- Working with a Linear SVM
The basic idea is to find a linear separating line(or hyperplane) between the two classes. Here we create a linear separable binary data set for predicting if a flower is I.setosa or not.
Here are the results of the classification.
- Reduction to Linear Regression
We use the concept that maximizing the margin that contains the most (x,y) points to fit a line between sepal lenght and petal width in Iris dataset. The corresponding loss function will be similar to max(0, |yi - (Axi + b)|-ε). Here, ε is half of the width of the margin, which makes the loss equal to zero if a point lies in this region.
The best fit line and loss value during the iteration are showing in the following figures.
- Working With Kernels
The prior SVMs worked with linear separable data. If we would like to separate non-linear data, we can change how we project the linear separator onto the data. This is done by changing the kernel in the SVM loss function. And we implement the Gaussian kernel here.
For the parameter set in the recipe, I find out that the iteration times might be a little bit small. So I increase the iteration from 500 to 1500. And here are the changes with different parameters.
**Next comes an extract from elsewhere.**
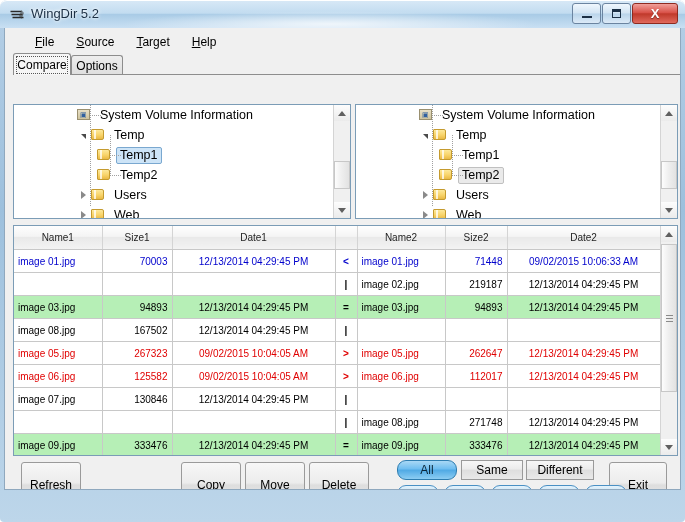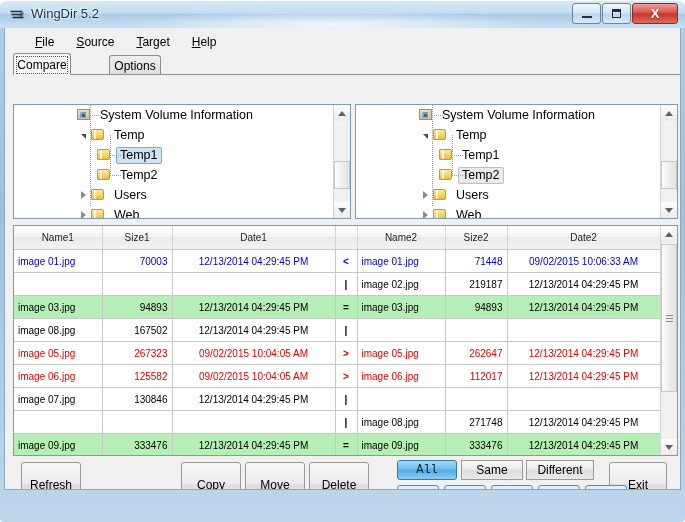"Options" .tab.inactive { margin-left: 38px -> none }
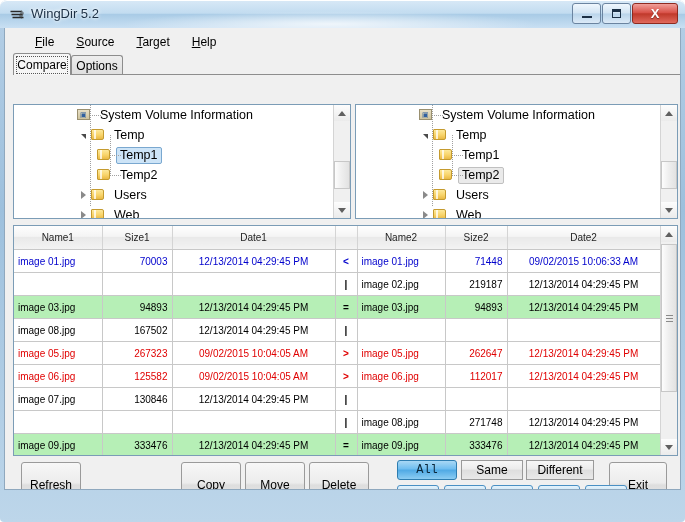"All" .btn-blue { border-radius: 3px -> 9px; font-family: Liberation Mono, monospace -> none }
- Implement a Non-Linear SVM
We apply a non-linear kernel to split the iris dataset. And the kernel is dependent on the gamma value, so we will illustrate the effects of various gamma values(1, 10, 25, 100) on the classification in the recipe.
Here we show the different classification results bu different gamma values.
- Implement a Multi-Class SVM
The same as the previous recipe, we will use a multi-classes SVM to categorize the three types of flowers in the iris dataset. The main strategies employed to classify multiple classes are called one versus all, and one versus on.
One versus one is a strategy where a binary classifier is created for each possible pair of classes. And another way is to create a classifier for each of the classes. Here we will load the iris dataset and perform multiclass nonlinear SVM with a Gaussian kernel. We will create three Gaussian kernel SVMs for each class and make the prediction of points where the highest magin exists.